Dies geschah spät im Herbst, nicht lange vor Sally Martins Tod, Janet erwähnte diesen neuen Eindruck gegen Niemanden, denn sie fürchtete, einer noch vollständigeren Widerlegung ihrer früheren Vorstellungen zu begegnen. Wir alle nehmen bedeutende Rücksichten auf unser einstiges Ich und häufen gar nicht gerne Vorwürfe auf jenes geachtete Individuum, indem wir seine Ansichten total negiren. Janet konnte nicht mehr ohne Mitgefühl an Mr. Tryan denken; aber sie schrak noch immer vor der Idee zurück, seine Zuhörerin und Bewundrerin zu werden.

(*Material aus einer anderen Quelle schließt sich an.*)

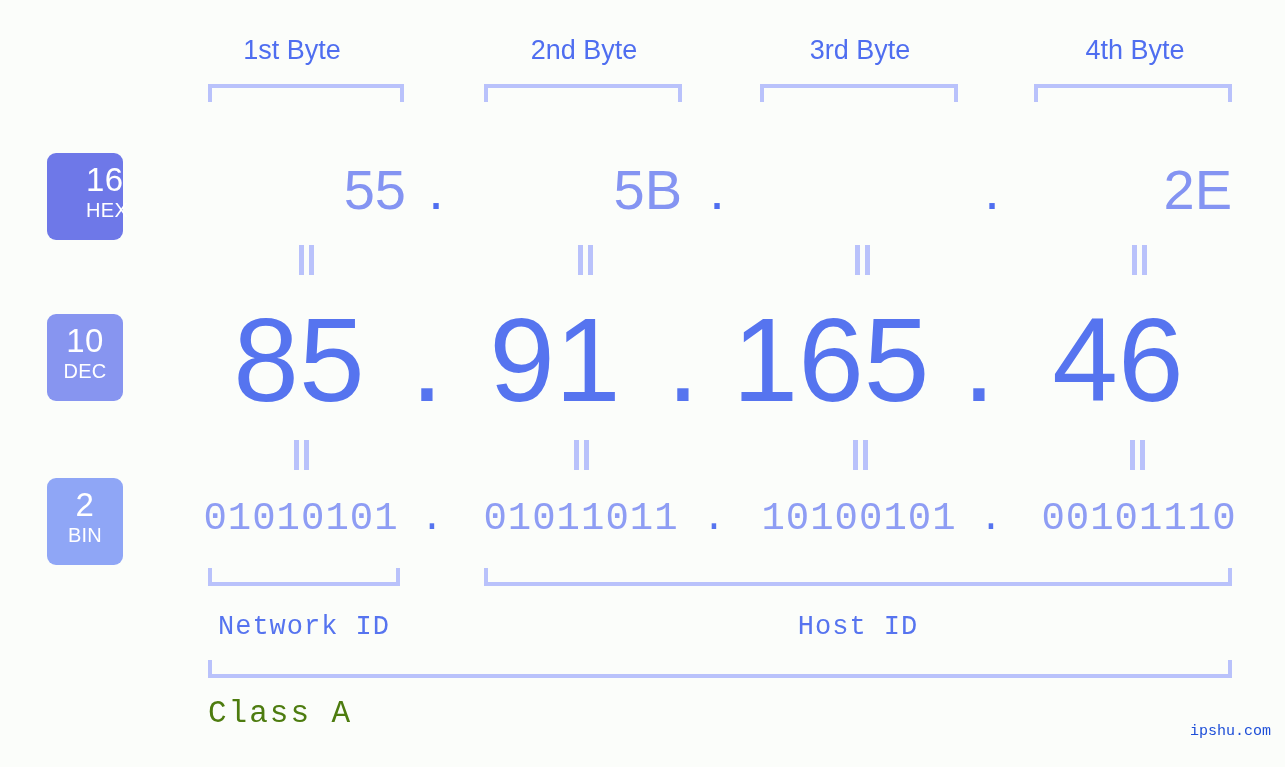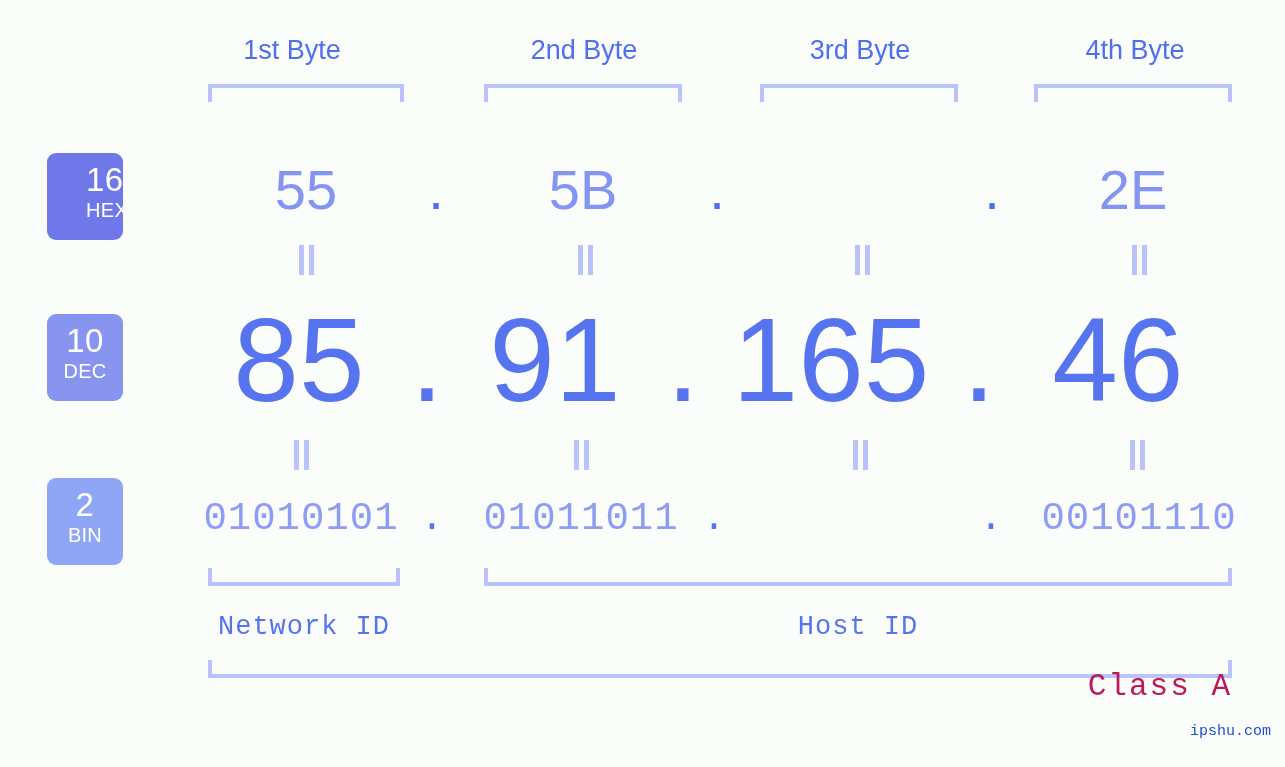--- a/index.html
+++ b/index.html
@@ -93,7 +93,7 @@
     font-size: 56px;
     line-height: 72px;
     color: #8494f2;
-    text-align: center;
+    text-align: right;
     white-space: nowrap;
     font-family: "Liberation Sans", sans-serif;
   }

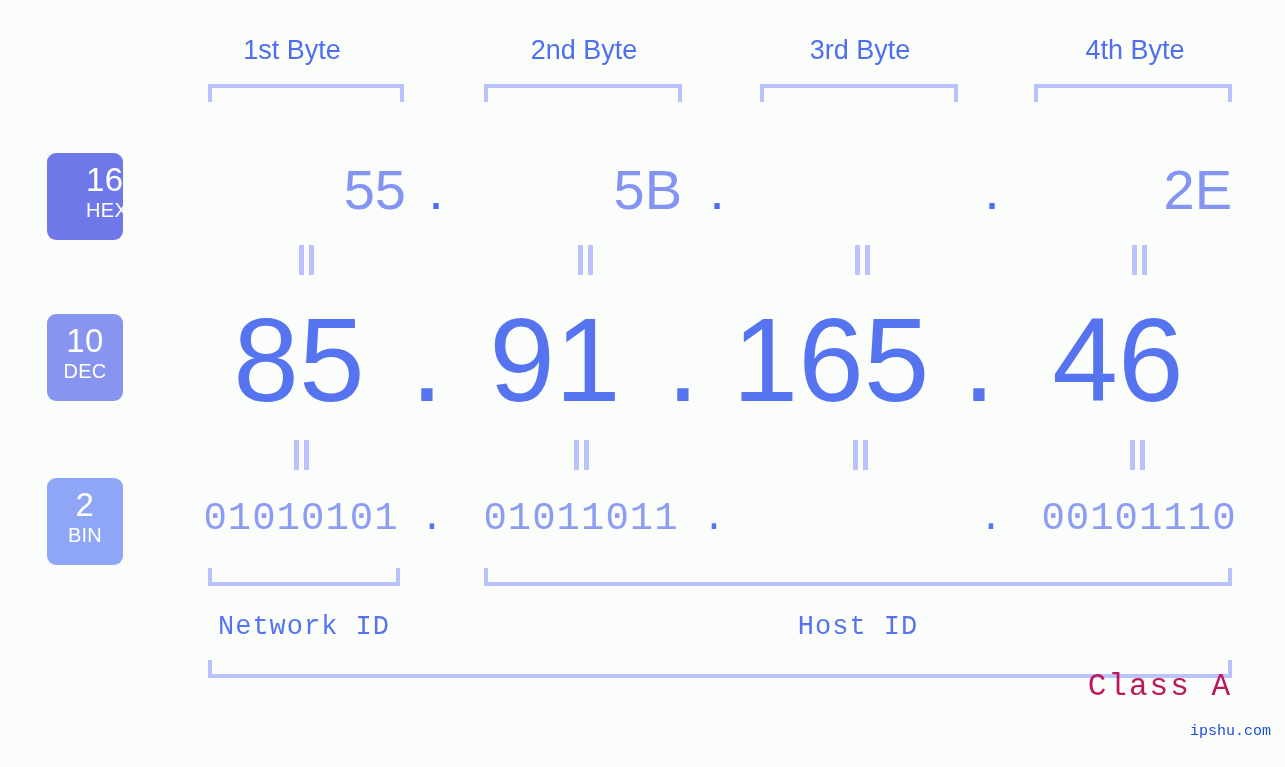--- a/index.html
+++ b/index.html
@@ -290,6 +290,7 @@
   <div class="bin-dot" style="left:415px;">.</div>
   <div class="bin-val" style="left:482px; width:198px;">01011011</div>
   <div class="bin-dot" style="left:697px;">.</div>
+  <div class="bin-val" style="left:760px; width:198px;">10100101</div>
   <div class="bin-dot" style="left:974px;">.</div>
   <div class="bin-val" style="left:1040px; width:198px;">00101110</div>
 

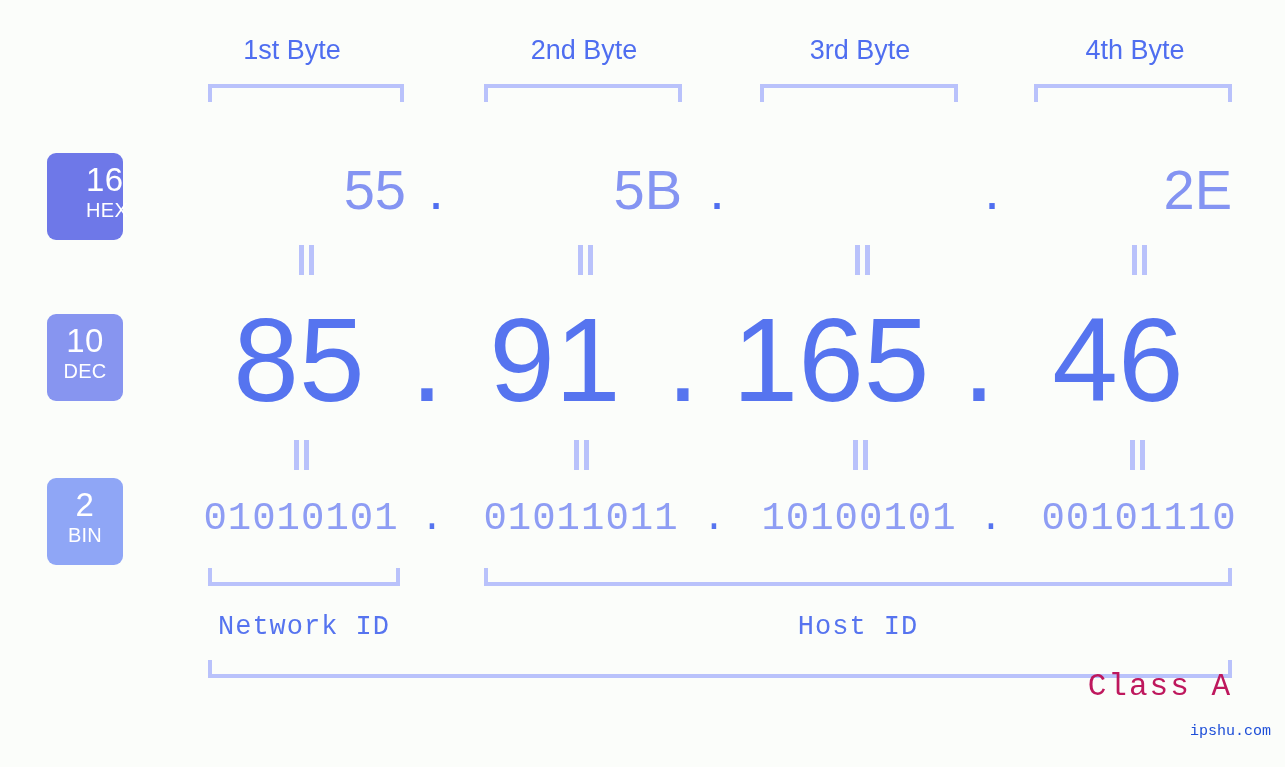--- a/index.html
+++ b/index.html
@@ -187,11 +187,11 @@
   
   #class-label {
     position: absolute;
-    top: 667px;
-    text-align: right;
+    top: 694px;
+    text-align: left;
     font-size: 31px;
     line-height: 40px;
-    color: #be185d;
+    color: #4d7c0f;
     font-family: "Liberation Mono", "DejaVu Sans Mono", monospace;
     white-space: nowrap;
     letter-spacing: 2px;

Das wäre eine Umkehrung des Vergangenen, die ebensowenig mit ihrer Neigung als mit ihren Verhältnissen übereinstimmte.
Und in Wirklichkeit wurde die Begegnung mit Mr. Tryan durch das täglich sich vergrößernde Elend ihres Lebens bald in den Hintergrund von Janets Erinnerung gedrängt.